Work item: Among the entries that follow, locate the line with "Solving the GAM" and the line with "and misleading statement.". Output those lines and all lines in between, exactly, minus the pictures.
(Records for processing begins)
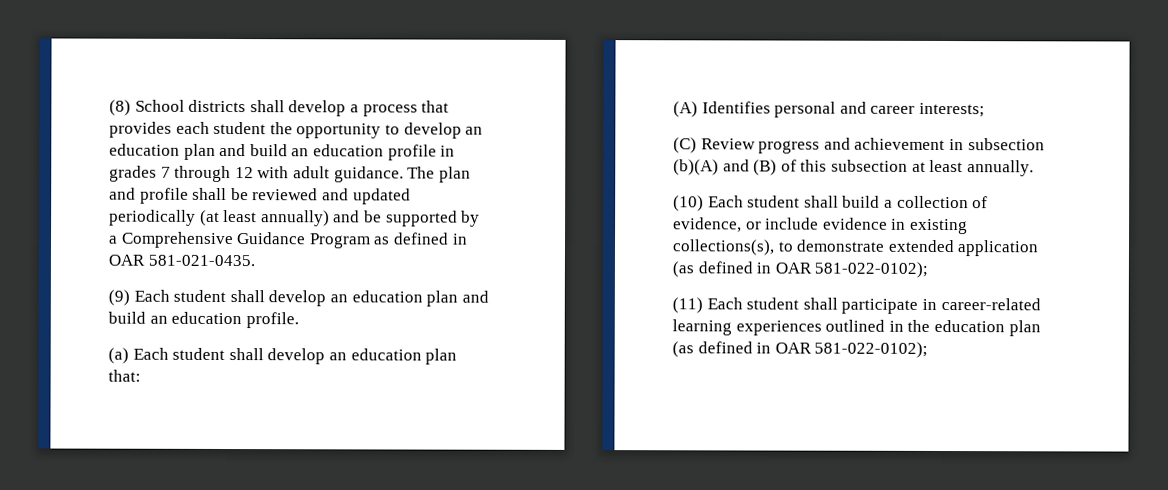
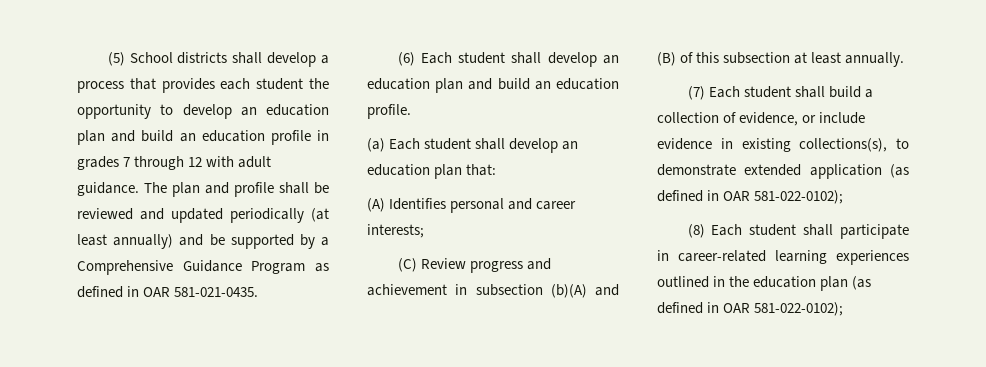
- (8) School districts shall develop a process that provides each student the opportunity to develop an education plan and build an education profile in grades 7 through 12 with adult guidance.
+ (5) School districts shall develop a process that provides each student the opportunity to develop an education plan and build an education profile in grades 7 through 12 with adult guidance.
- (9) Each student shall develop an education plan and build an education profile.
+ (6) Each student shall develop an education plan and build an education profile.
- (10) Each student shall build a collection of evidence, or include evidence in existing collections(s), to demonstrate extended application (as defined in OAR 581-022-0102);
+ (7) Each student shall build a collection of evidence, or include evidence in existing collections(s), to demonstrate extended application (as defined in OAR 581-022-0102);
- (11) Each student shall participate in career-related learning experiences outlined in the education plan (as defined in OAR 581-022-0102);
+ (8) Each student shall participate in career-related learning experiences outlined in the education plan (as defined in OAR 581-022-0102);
(Records for processing ends)
(Records for processing begins)
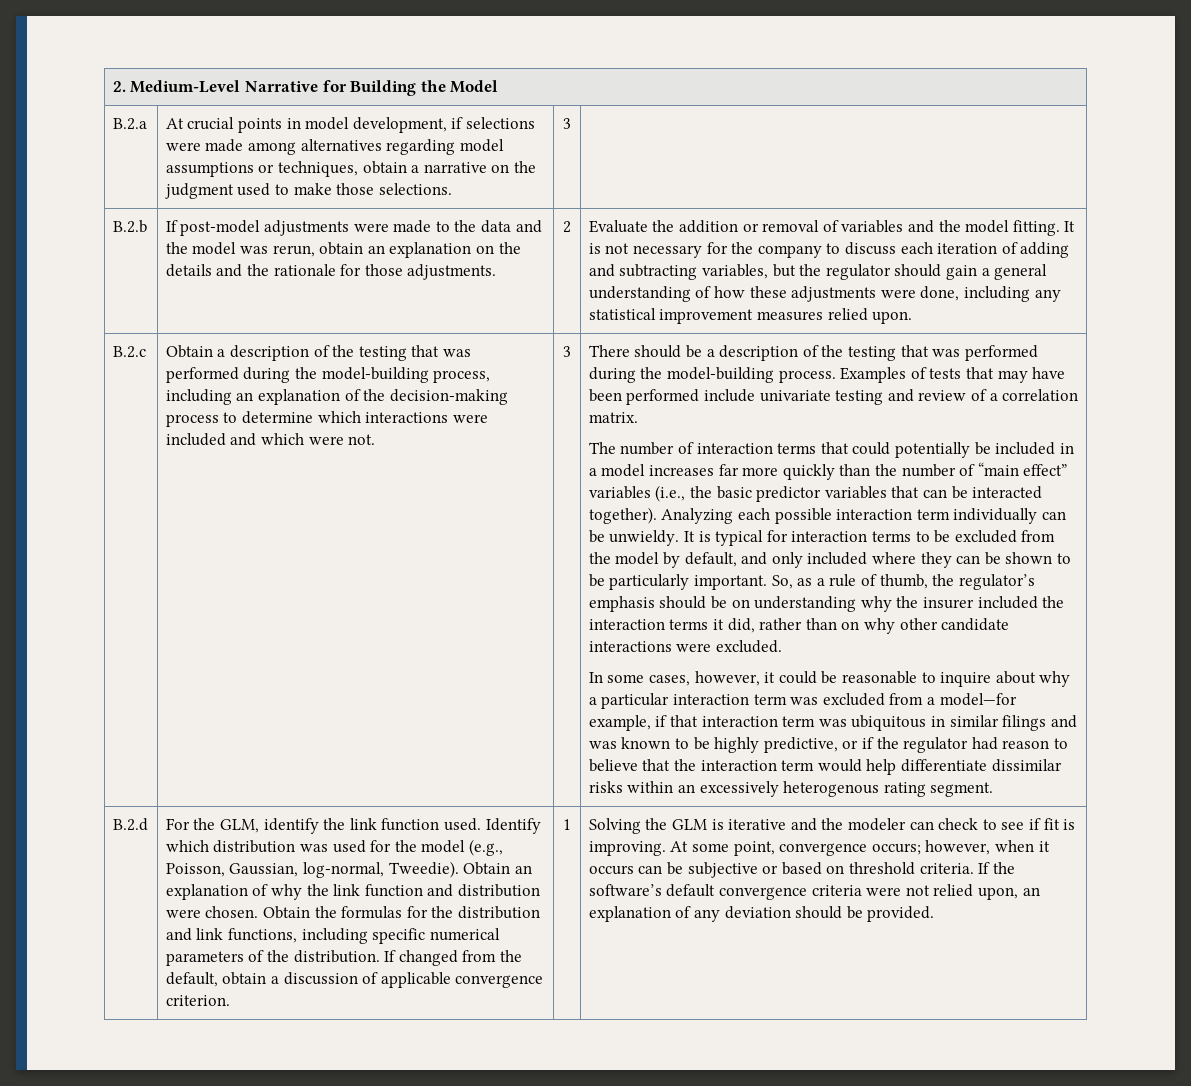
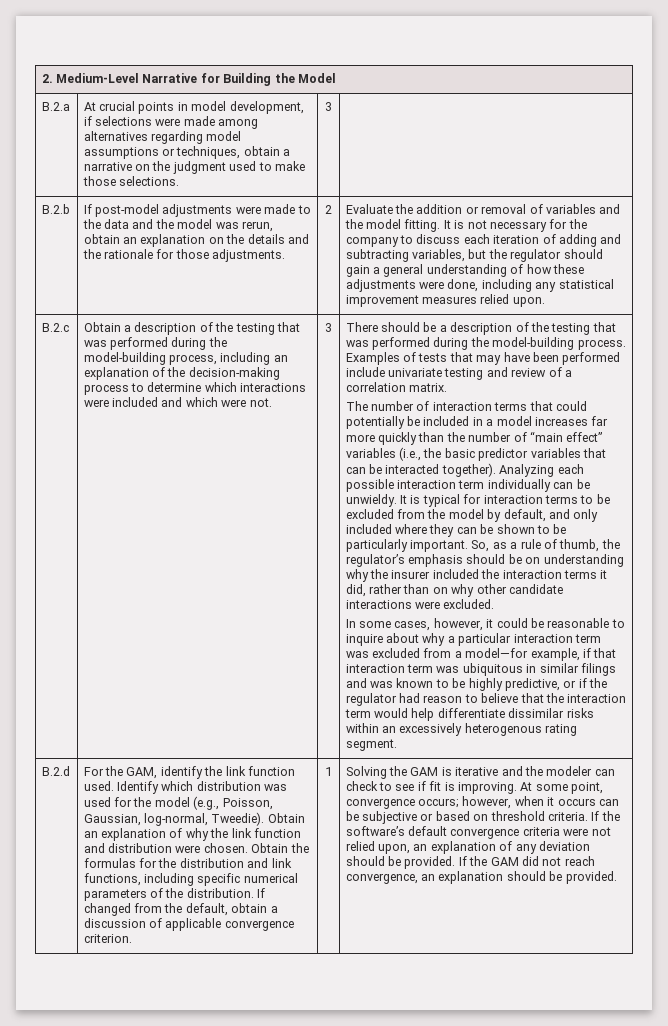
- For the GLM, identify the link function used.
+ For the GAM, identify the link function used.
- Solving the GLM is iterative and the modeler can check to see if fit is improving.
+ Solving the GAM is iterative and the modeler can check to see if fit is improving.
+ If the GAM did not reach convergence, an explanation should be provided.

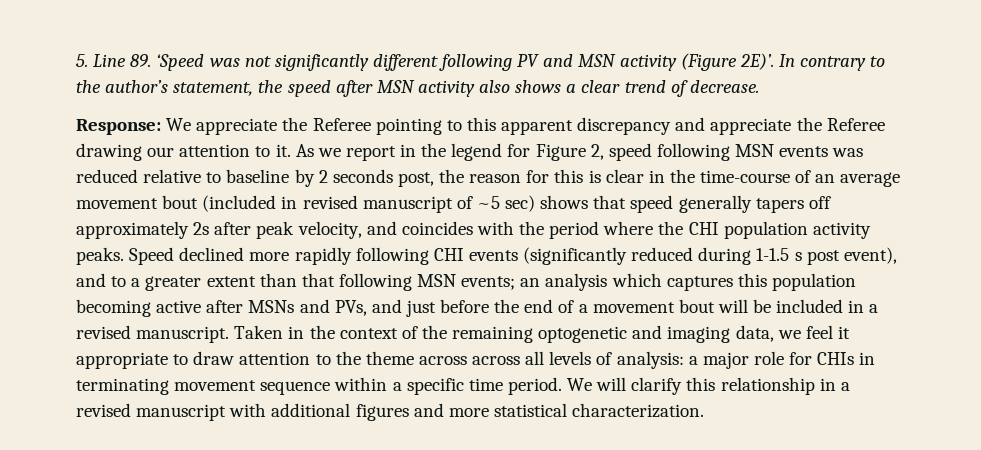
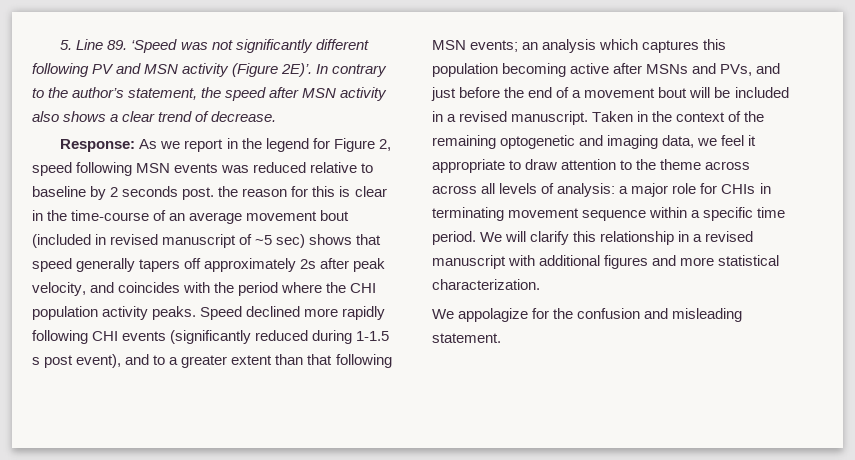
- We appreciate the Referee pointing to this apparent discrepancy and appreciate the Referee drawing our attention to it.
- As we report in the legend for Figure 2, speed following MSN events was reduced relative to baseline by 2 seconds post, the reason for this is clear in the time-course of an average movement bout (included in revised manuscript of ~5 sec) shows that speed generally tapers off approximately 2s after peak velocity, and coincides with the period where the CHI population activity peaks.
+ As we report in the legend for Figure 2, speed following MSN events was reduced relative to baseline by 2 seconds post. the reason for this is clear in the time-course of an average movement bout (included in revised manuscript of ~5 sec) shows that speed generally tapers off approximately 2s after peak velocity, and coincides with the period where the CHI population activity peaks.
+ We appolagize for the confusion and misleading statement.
(Records for processing ends)
Answer to this exercise:
+ Solving the GAM is iterative and the modeler can check to see if fit is improving.
+ If the GAM did not reach convergence, an explanation should be provided.

- We appreciate the Referee pointing to this apparent discrepancy and appreciate the Referee drawing our attention to it.
- As we report in the legend for Figure 2, speed following MSN events was reduced relative to baseline by 2 seconds post, the reason for this is clear in the time-course of an average movement bout (included in revised manuscript of ~5 sec) shows that speed generally tapers off approximately 2s after peak velocity, and coincides with the period where the CHI population activity peaks.
+ As we report in the legend for Figure 2, speed following MSN events was reduced relative to baseline by 2 seconds post. the reason for this is clear in the time-course of an average movement bout (included in revised manuscript of ~5 sec) shows that speed generally tapers off approximately 2s after peak velocity, and coincides with the period where the CHI population activity peaks.
+ We appolagize for the confusion and misleading statement.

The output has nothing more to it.